Taşeli Bölgesinde, sayısız küçüklü büyüklü o kadar çok mağara var ki bunların çoğu hala keşfedilemedi, bilinenlerden çoğuna girilemedi. Taşeli dünyanın kalbi dedik ya bunu boşuna söylemiyoruz. Bölgemiz bence dünyanın merkezinde… Yeşildirek Mağarası başli başına dünya harikası, Maraspoli Mağarası 3750 metre uzunluğuyla içinde nehri olan, sarkıtları olan, şifalı suyu olan, su değirmeni olan Ermenek İlçemizin elektrik enerjisini ve su ihtiyacını karşılayan dünyadaki elle gösterilir nadir mağaralardandır. Ermenek’teki mağaralar eskiden bir han gibi kullanılmış, dönemlerine göre kimi zaman ibadet yeri, kimi zaman yabani hayvanlardan korunma yeri, kimi zamanda bir yaşam alanı olmuştur. Hemen hemen her mağaranın içinde su kaynakları, havalandırmalar ve yaşam alanları mevcuttur. Bölgede hala bulunmayı bekleyen, sırlarının çözülmesini bekleyen mağaralar vardır.

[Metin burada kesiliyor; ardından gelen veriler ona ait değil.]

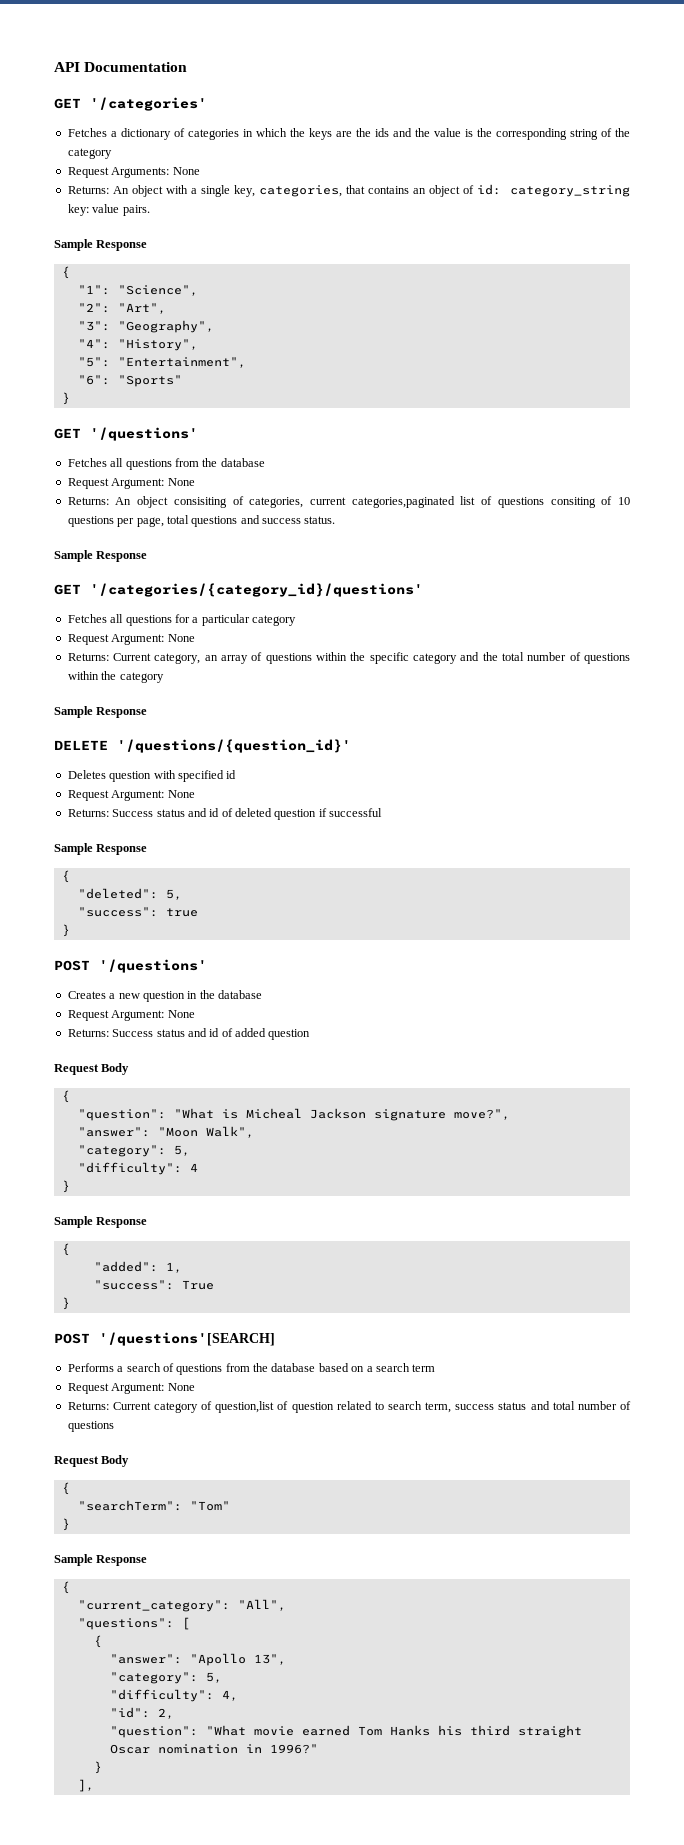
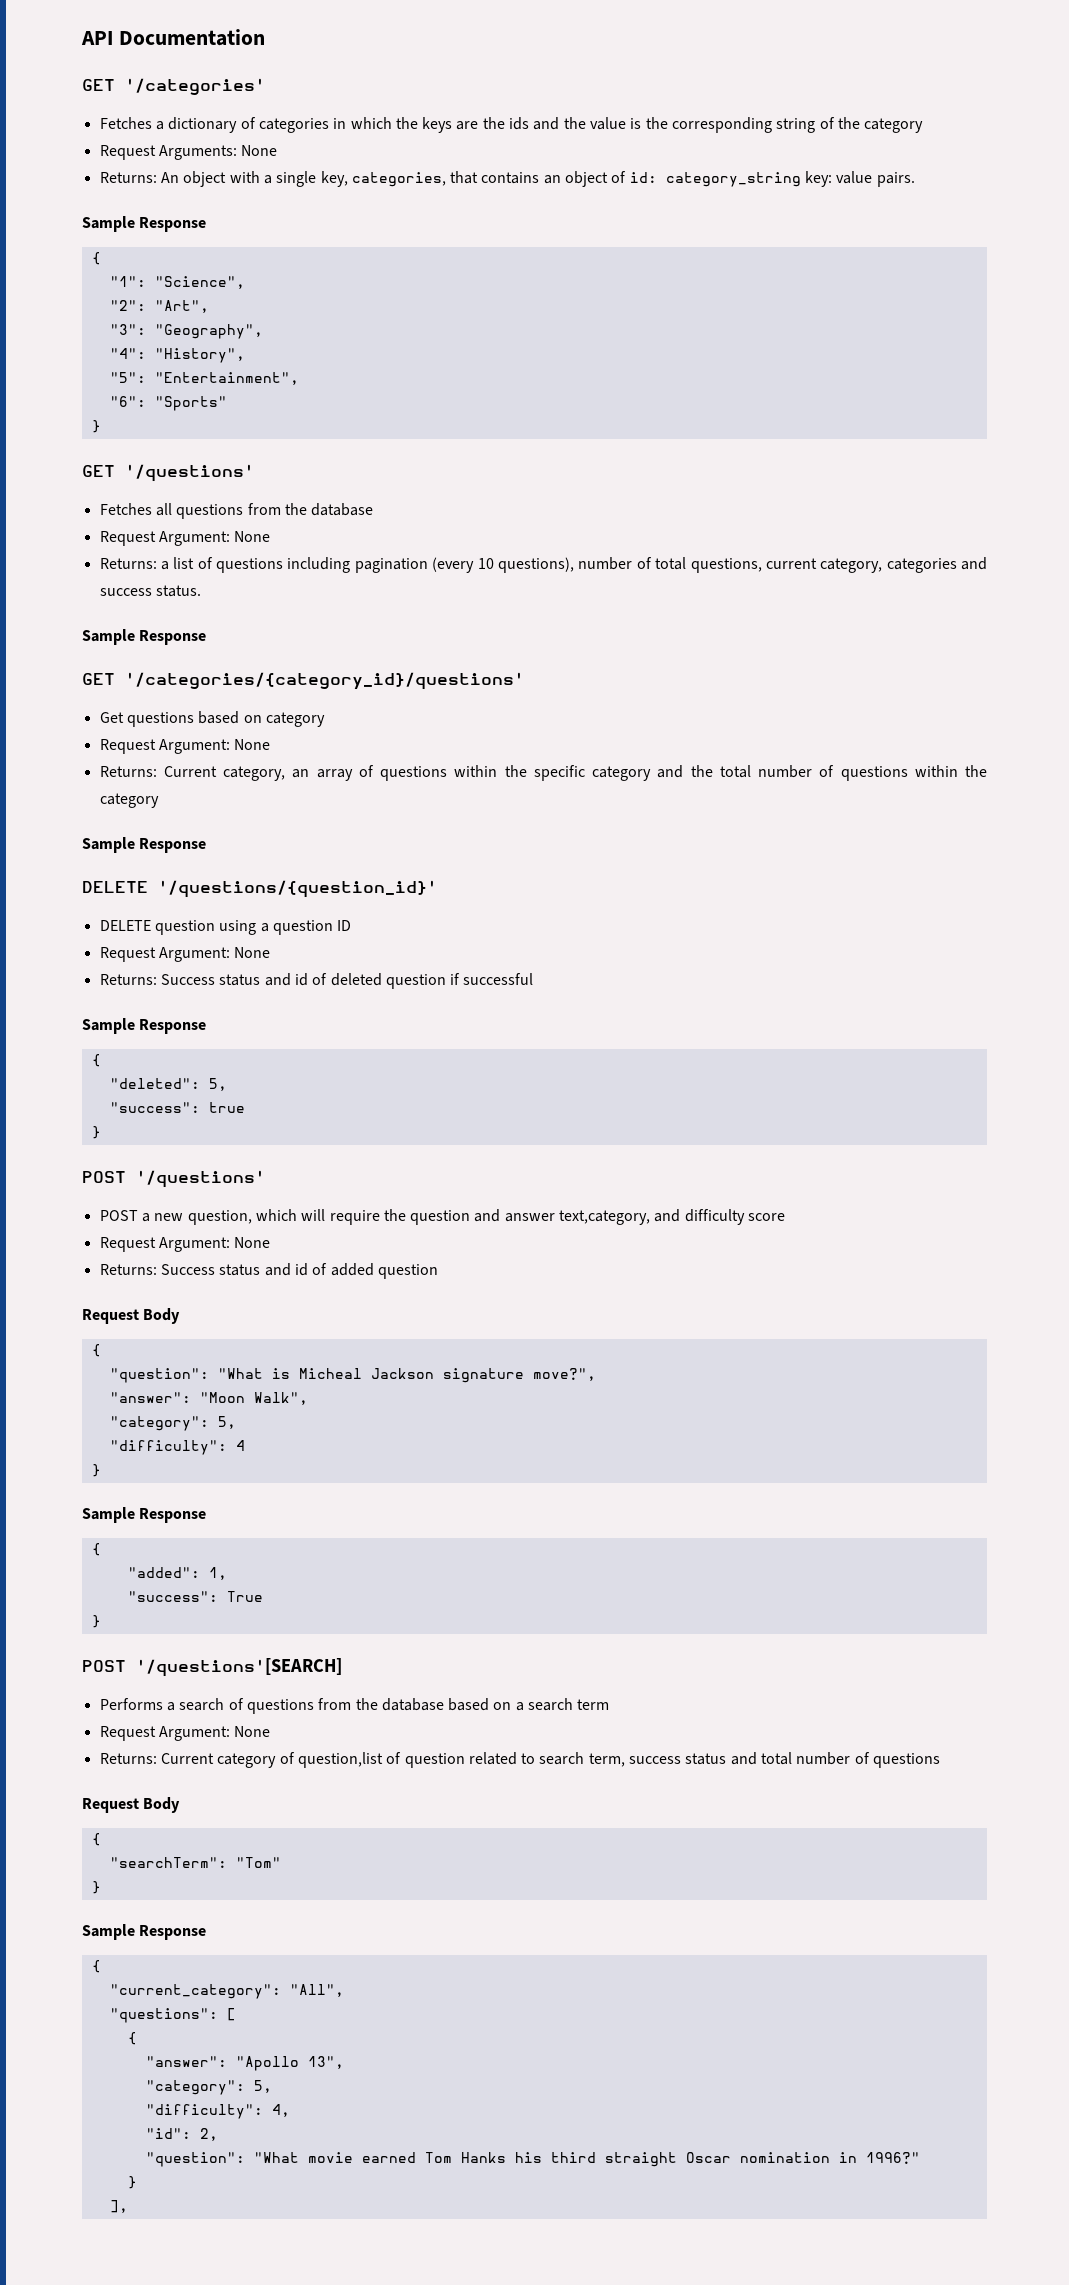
[115,496,630,508] [67,515,238,527] An object consisiting of categories, current categories,paginated list of questions consiting of 10 questions per page, total questions -> [160,557,957,573] a list of questions including pagination (every 10 questions), number of total questions, current category, categories
[67,614,250,626] Fetches all questions for a particular -> [99,711,262,727] Get questions based on
[67,770,237,782] Deletes question with specified id -> [99,920,352,935] DELETE question using a question ID
[67,991,106,999] Creates -> [99,1210,138,1221] POST
[142,990,262,1002] question in the database -> [187,1209,786,1225] question, which will require the question and answer text,category, and difficulty score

Bölgede bulunan Tol Medrese kendi alanında bir şaheser. Burada eğitim öğretim verilmiş dervişler, bilim adamları yetişmiş, astronomi çalışmaları yapılmış çok amaçlı kullanılmış bir medresedir. Karamanoğulları döneminde yapılan medresede farklı bir mimari yapı tasarlanmıştır.

Taşeli Bölgemizde, Karamanoğlu Mehmet Bey Üniversitesi ve Karaman Müzesi iş birliği ile 2014 yılında kazılar yapılmış ciddi anlamda kazanımlar elde edilmiştir. 2020 yılında, Karamanoğlu Mehmet Bey Üniversitesi ve Karaman Müzesi başkanlığında, aynı zamanda hemşerimiz olan Selçuk Ecza Deposu Sponsorluğunda üç ayrı yerde kazı çalışmalarına başlanılmış olup, bu çalışmaların önümüzdeki yıllarda da devam etmesi bekleniyor. Ben her zaman diyorum, bu Cennet vatanda yaşıyoruz fakat gizemini çözmek için parmağımızı dahi kıpırdatmıyoruz. Bilim adamlarımız ve bütün alanlardaki teknik personelimiz ve sponsorluğuna gerek duyulan sanayicilerimiz bu on bin yıllık geçmişi ellerine alıp kalburdan geçirmeleri gerekiyor. On bin yıldır yaşayan insanlar 2000 metreye döşedikleri su kanalıyla su taşıdıysa, buldozerin dahi sökemeyeceği yol yaptıysa, kayaları oyup mezar odası yaptıysa kusura bakmasınlar biraz kendimize dönüp bakalım.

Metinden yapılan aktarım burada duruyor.